Most explanations of mortgage default read like a checklist of foreclosure timelines pulled from a state-law primer, and they miss the part that actually matters — by the time a borrower's payment is missed, the default has almost always already happened, and the only real question is whether anyone in the chain of custody saw it coming. I've spent a decade looking at this problem from both sides — first building Pagaya's consumer-loan origination platform at roughly $10 billion a year of flow, and now at Fundable, where my co-founder and I build the AI platform that fund and asset managers run their operation on: a single source of truth across everything the fund touches, plus autonomous agents that do the work of each function, from diligence and acquisition through monitoring and workout.
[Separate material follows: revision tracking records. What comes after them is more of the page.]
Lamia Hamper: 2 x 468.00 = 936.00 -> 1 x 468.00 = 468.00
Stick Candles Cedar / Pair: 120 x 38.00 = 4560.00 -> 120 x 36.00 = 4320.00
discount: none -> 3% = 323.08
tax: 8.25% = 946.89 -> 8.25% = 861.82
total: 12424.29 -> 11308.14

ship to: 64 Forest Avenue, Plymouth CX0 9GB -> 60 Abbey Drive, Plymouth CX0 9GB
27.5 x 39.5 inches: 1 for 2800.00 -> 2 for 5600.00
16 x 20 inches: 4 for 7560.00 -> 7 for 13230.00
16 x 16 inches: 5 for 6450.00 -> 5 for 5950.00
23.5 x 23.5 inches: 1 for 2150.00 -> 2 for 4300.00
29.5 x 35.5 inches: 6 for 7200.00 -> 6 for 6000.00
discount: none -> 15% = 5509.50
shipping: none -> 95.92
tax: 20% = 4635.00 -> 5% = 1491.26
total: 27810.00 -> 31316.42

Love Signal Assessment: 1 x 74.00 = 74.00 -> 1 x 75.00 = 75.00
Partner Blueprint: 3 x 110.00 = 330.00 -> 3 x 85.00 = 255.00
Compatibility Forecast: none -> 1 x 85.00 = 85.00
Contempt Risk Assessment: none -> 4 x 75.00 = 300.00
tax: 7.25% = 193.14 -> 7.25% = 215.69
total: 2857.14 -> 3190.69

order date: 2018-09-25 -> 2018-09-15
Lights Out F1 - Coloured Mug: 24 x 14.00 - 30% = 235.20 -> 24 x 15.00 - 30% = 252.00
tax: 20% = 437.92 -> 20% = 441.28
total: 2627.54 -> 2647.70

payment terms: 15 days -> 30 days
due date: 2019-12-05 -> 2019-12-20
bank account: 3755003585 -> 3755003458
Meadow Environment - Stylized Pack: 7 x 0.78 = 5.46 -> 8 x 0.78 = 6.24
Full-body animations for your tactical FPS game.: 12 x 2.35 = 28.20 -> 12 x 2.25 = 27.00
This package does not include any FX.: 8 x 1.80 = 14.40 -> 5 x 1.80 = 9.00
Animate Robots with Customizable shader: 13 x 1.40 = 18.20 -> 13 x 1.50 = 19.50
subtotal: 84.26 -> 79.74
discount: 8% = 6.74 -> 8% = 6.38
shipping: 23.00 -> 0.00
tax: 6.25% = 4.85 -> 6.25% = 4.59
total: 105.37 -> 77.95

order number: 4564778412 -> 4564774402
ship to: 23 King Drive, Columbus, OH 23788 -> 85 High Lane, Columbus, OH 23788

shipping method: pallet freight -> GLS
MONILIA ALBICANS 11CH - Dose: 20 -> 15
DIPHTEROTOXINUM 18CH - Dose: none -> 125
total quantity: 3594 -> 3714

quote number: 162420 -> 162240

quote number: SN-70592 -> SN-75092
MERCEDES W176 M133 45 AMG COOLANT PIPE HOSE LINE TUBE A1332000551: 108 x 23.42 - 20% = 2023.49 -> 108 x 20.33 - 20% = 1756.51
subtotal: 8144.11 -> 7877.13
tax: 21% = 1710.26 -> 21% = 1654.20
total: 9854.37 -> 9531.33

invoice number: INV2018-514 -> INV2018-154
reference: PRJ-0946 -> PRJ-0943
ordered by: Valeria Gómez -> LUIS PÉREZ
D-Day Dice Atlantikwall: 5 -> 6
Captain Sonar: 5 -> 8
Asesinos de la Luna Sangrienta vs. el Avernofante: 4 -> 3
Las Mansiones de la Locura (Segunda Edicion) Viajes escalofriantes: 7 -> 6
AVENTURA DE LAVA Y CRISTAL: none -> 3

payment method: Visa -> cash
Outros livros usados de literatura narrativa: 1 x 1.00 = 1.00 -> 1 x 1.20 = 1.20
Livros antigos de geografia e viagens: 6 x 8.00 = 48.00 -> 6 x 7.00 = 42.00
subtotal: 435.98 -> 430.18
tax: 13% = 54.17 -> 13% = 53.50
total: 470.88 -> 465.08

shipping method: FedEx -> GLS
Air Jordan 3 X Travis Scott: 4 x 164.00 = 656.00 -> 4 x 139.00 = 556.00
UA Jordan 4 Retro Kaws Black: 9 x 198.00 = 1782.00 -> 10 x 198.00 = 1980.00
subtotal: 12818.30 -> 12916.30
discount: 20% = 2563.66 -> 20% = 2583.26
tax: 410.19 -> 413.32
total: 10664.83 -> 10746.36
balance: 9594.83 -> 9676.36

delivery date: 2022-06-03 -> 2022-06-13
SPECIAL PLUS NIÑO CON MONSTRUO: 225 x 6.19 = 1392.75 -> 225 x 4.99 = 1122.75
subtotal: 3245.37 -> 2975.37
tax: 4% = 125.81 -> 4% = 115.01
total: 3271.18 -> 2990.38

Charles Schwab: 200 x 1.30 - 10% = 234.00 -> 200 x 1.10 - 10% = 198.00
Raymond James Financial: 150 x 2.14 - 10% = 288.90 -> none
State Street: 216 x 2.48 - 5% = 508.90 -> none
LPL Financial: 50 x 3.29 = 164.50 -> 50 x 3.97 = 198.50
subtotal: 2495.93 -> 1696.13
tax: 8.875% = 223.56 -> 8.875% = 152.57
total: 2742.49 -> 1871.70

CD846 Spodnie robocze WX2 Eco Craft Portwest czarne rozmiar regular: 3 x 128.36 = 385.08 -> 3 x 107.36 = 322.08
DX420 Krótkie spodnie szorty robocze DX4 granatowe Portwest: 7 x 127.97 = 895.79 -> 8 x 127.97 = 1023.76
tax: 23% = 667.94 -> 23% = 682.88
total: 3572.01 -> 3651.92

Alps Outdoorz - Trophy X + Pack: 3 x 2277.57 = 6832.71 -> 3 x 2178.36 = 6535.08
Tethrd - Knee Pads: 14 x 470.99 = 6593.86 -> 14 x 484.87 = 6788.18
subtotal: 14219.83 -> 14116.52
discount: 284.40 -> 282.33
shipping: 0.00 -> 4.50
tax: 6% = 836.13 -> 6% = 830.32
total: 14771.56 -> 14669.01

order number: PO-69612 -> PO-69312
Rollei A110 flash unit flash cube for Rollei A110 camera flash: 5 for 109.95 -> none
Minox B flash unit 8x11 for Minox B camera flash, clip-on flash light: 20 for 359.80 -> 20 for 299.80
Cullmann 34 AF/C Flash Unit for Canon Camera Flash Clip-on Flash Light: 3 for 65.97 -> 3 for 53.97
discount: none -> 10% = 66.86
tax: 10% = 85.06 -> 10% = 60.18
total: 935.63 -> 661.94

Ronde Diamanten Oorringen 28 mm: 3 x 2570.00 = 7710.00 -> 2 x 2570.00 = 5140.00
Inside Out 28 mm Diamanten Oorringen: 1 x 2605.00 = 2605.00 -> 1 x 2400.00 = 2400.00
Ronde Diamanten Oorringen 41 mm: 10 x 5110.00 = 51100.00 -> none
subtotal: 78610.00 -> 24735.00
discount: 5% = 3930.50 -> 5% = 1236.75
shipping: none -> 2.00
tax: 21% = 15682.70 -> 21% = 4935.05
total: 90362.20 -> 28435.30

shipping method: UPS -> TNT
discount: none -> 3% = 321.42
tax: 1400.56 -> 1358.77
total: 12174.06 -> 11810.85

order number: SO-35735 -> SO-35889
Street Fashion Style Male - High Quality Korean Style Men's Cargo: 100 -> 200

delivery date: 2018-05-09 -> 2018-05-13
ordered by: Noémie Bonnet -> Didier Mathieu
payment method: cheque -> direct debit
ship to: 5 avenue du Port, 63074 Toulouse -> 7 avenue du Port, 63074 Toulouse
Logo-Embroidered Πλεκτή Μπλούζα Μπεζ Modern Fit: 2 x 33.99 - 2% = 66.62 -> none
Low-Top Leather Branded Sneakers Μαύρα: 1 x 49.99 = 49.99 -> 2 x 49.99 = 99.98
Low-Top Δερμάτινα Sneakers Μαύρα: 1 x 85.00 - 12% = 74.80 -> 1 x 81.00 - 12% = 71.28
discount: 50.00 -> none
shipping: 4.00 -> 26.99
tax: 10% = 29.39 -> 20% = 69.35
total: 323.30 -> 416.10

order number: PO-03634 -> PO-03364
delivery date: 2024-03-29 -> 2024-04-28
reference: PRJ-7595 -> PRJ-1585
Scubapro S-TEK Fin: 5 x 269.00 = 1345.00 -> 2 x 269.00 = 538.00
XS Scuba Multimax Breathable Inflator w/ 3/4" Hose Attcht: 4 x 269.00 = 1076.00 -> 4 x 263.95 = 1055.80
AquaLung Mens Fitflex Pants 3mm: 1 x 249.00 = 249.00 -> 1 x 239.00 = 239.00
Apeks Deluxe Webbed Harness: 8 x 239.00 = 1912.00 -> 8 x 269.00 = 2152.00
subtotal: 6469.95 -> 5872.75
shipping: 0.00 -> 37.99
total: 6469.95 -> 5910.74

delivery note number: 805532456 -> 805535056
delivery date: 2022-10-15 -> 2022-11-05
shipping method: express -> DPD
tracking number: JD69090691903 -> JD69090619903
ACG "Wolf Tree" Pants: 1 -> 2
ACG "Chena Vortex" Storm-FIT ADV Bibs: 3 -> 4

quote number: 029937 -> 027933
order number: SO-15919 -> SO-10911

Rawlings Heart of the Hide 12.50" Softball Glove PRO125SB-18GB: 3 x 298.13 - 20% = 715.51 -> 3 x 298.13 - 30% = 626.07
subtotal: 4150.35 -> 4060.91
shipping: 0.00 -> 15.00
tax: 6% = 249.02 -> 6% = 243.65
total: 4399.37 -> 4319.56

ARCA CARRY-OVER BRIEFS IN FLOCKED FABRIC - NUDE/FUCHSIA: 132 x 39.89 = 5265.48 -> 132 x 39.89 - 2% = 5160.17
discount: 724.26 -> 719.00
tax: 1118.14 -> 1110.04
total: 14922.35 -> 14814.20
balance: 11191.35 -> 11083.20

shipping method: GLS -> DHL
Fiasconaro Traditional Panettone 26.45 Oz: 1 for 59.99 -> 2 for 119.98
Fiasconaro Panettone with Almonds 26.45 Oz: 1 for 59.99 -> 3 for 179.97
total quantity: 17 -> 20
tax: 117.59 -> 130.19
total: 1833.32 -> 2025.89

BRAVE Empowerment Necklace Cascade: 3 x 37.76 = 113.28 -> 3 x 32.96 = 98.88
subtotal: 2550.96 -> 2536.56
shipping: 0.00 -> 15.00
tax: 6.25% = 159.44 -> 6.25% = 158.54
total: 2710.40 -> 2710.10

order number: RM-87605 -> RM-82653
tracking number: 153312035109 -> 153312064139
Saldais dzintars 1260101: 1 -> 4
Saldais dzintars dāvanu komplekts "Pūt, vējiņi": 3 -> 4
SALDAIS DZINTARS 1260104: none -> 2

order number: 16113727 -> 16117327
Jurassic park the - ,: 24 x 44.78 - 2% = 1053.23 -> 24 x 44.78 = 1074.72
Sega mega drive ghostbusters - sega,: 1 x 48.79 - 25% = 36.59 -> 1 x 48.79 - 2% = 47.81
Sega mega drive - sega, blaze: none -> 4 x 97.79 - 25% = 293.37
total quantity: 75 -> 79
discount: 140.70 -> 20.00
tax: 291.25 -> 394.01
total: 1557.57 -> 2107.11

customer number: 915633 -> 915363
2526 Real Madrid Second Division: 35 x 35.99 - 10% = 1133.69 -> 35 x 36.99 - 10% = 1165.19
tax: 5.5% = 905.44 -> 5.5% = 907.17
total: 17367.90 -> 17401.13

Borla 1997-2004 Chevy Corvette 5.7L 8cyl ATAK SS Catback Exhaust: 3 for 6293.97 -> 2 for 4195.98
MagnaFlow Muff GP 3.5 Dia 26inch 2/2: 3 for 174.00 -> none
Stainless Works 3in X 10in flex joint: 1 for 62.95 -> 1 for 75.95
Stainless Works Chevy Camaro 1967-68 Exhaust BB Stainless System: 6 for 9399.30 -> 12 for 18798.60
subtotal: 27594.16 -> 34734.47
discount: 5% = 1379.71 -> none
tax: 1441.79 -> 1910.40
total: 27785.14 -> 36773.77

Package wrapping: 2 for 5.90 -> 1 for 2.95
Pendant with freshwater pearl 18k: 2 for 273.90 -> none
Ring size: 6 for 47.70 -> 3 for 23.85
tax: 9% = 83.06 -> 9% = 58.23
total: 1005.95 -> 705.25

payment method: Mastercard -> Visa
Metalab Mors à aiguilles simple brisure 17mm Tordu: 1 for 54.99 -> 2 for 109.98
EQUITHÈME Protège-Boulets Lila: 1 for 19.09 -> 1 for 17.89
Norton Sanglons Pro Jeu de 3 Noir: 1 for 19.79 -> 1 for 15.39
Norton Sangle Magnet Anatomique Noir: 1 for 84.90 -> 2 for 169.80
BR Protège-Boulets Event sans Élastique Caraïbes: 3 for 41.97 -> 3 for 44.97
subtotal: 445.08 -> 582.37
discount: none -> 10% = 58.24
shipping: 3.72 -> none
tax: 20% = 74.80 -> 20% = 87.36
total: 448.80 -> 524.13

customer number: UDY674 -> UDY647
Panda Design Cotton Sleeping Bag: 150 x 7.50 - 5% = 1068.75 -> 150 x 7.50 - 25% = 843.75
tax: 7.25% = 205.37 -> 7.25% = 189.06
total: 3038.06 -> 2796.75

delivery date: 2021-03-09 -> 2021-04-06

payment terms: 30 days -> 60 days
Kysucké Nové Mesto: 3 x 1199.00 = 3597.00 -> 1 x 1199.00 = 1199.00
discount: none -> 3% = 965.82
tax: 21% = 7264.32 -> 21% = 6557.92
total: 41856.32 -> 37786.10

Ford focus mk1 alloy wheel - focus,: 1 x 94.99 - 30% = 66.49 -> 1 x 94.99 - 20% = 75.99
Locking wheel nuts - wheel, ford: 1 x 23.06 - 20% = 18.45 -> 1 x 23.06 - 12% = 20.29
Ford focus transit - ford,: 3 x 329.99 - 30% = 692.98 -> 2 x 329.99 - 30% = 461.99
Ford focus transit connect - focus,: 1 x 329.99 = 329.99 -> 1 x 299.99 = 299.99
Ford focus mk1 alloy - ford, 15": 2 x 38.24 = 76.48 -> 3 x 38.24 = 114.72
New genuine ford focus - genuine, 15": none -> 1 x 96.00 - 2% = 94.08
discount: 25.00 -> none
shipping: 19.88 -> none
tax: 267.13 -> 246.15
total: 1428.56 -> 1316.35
This post is the version of "what happens when a borrower defaults" that I wish existed when I was trying to learn this for the first time, written from the perspective of the operators who live with the consequences.
The 30-60-90 sequence — what mechanically happens
The clock starts the day the payment is missed, and the servicer's playbook fires automatically in stages. The first fifteen days are essentially a grace period — a late fee is assessed, automated reminders go out, and no real action is taken against the loan. By day thirty the loan is officially delinquent, and the servicer's loss-mitigation team picks it up, opens a borrower-outreach loop, and starts trying to understand whether this is a one-off cash crunch or the start of something structural. Around day sixty the loan becomes seriously delinquent, credit-bureau reporting kicks in, and the servicer evaluates workout options — forbearance, a repayment plan, a modification, or some hybrid. Day ninety is the inflection point, because the loan is now in default under most note covenants, the servicer issues a formal demand letter or notice of intent to foreclose, and the file routes to a foreclosure attorney in judicial states.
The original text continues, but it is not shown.